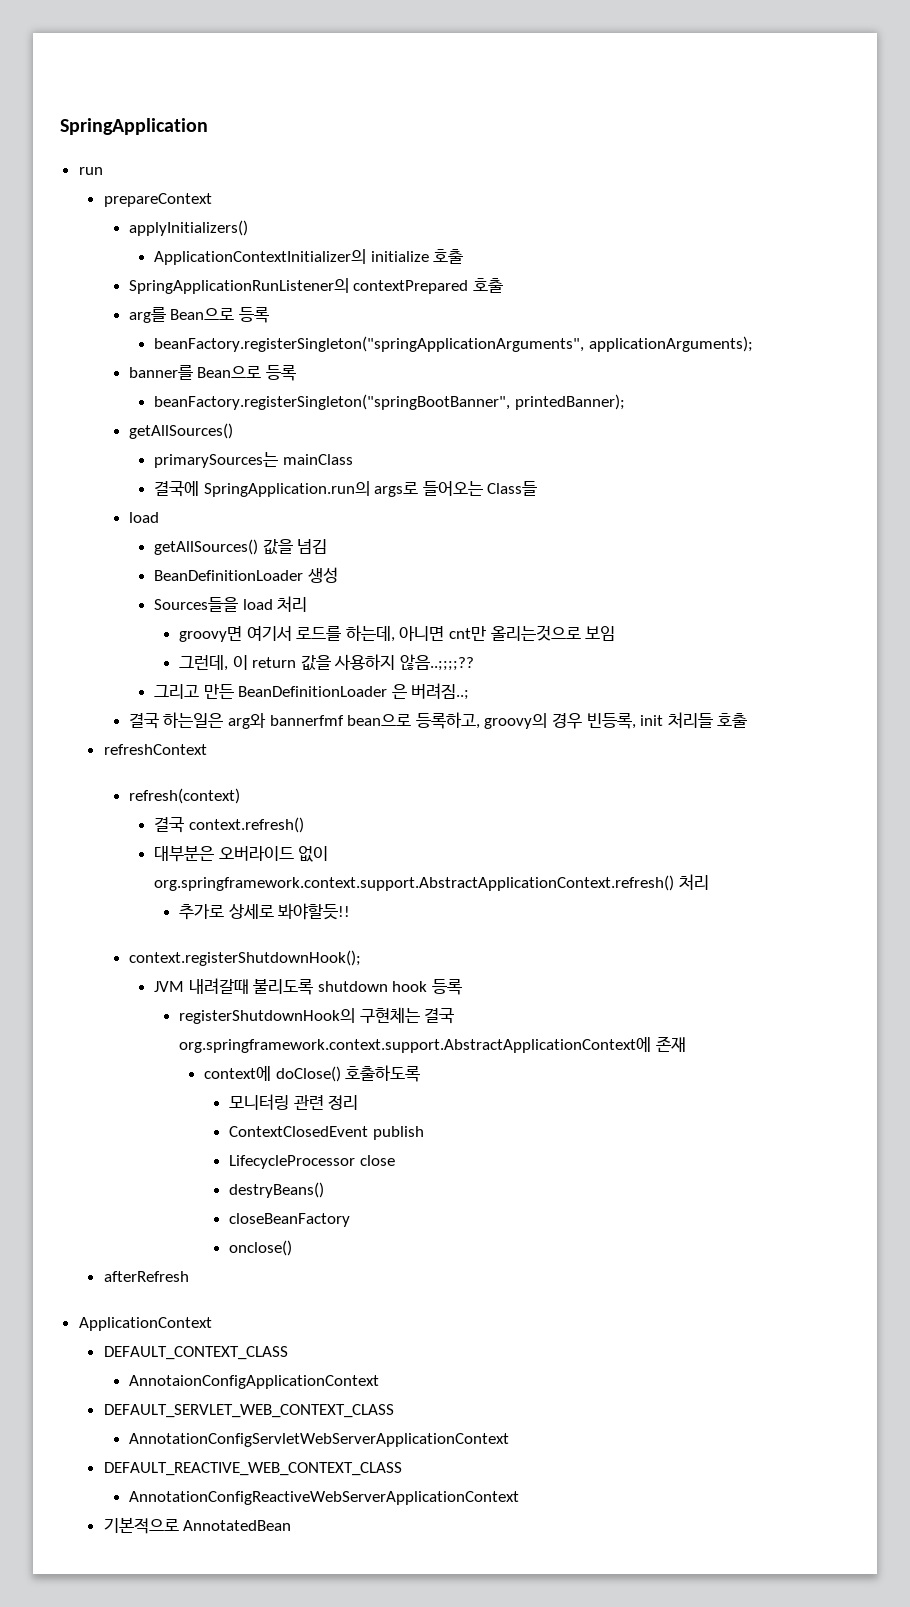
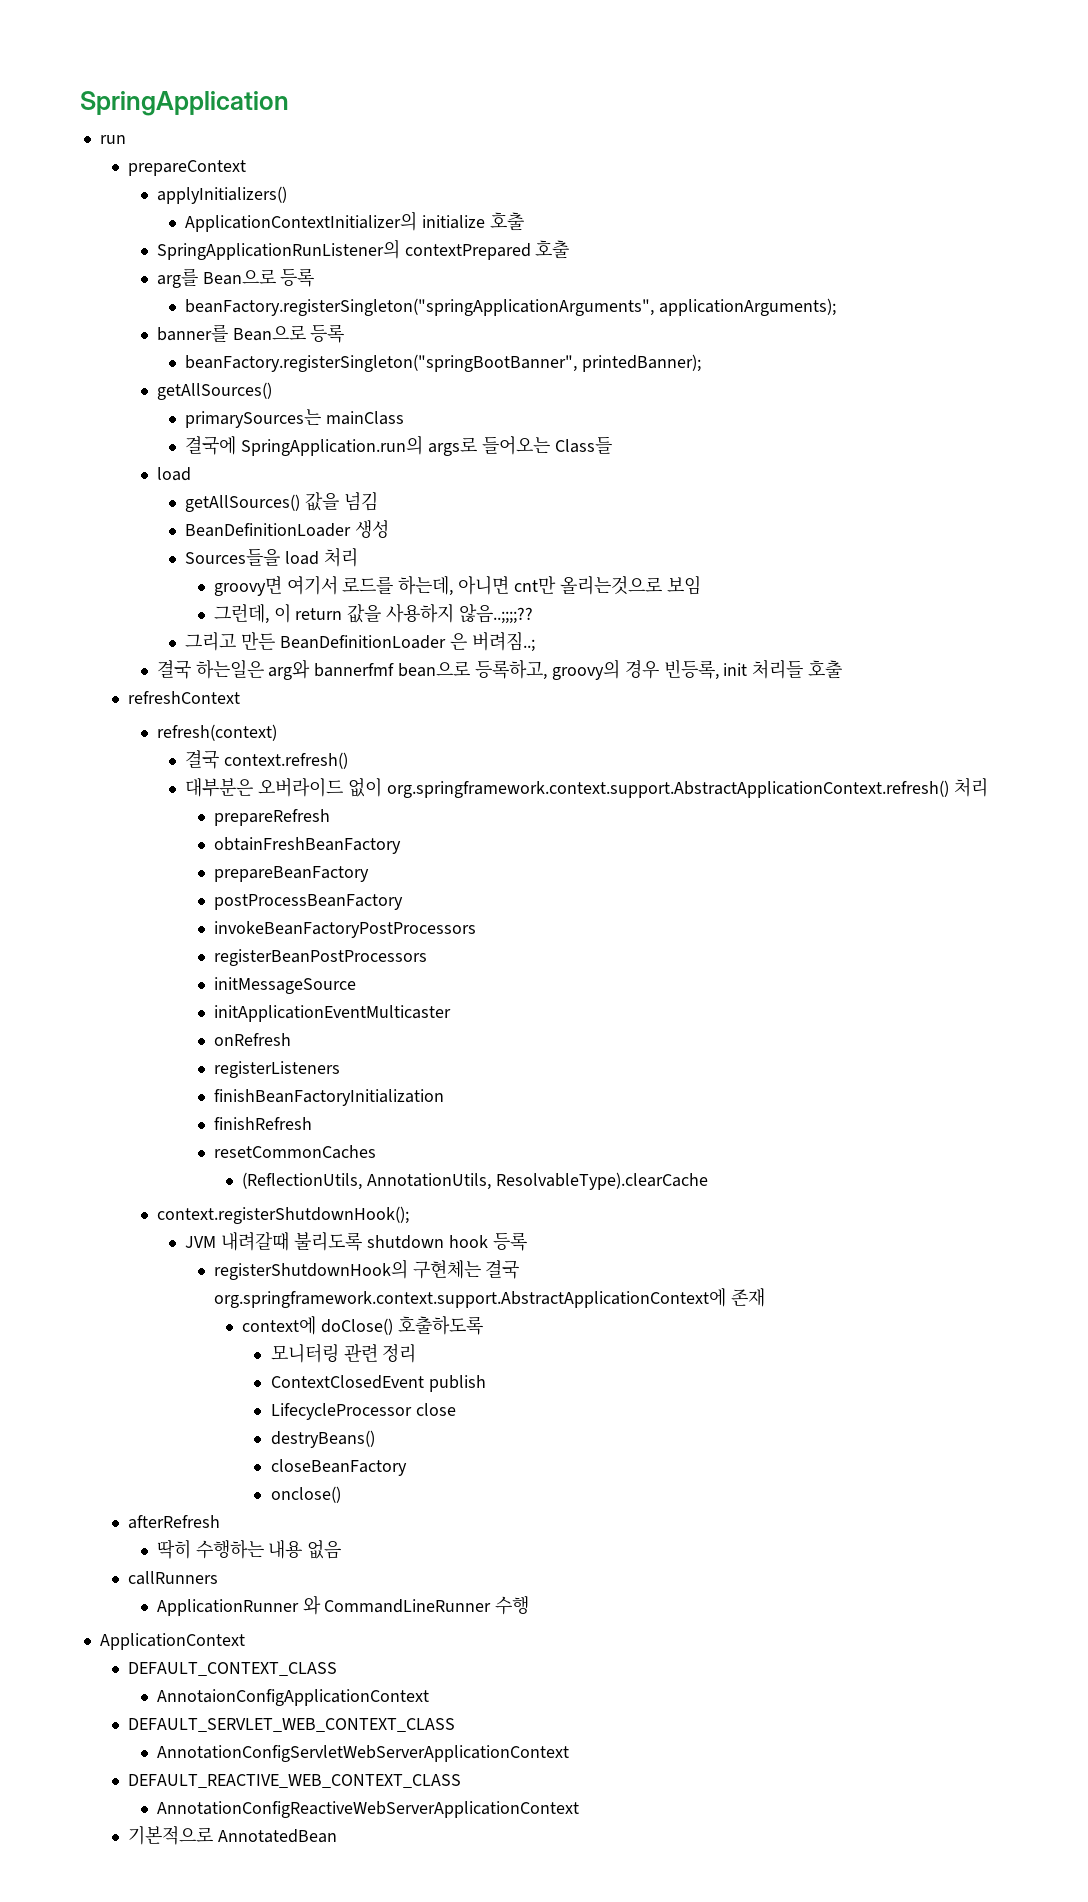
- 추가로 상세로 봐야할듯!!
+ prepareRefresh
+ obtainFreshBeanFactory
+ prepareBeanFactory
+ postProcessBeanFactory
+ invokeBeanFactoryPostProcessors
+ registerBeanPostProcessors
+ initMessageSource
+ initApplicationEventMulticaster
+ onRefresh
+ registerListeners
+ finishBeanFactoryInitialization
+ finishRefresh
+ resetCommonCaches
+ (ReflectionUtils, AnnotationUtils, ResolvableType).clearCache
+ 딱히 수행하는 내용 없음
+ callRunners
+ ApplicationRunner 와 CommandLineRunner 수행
============================================================
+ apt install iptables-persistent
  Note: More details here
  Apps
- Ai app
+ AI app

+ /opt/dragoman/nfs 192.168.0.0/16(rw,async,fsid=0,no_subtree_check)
============================================================
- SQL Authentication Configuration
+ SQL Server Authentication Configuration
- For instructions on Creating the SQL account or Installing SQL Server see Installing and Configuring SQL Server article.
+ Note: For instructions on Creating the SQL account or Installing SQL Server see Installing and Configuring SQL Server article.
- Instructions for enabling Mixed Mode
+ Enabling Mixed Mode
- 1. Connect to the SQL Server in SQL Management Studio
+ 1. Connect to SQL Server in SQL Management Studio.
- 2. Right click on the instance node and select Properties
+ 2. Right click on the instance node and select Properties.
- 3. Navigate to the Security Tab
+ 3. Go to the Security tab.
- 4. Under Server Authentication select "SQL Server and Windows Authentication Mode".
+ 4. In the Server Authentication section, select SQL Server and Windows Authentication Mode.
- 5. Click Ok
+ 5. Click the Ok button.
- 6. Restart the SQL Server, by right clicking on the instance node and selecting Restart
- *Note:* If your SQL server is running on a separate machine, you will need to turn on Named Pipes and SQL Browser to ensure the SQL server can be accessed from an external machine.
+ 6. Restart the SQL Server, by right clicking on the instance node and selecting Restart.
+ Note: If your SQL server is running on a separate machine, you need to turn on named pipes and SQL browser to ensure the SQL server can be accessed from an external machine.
============================================================
Assignment
Each line of the records above that contains the word "separate" should be counted; give the resulting number without further words.

Output of the exercise
2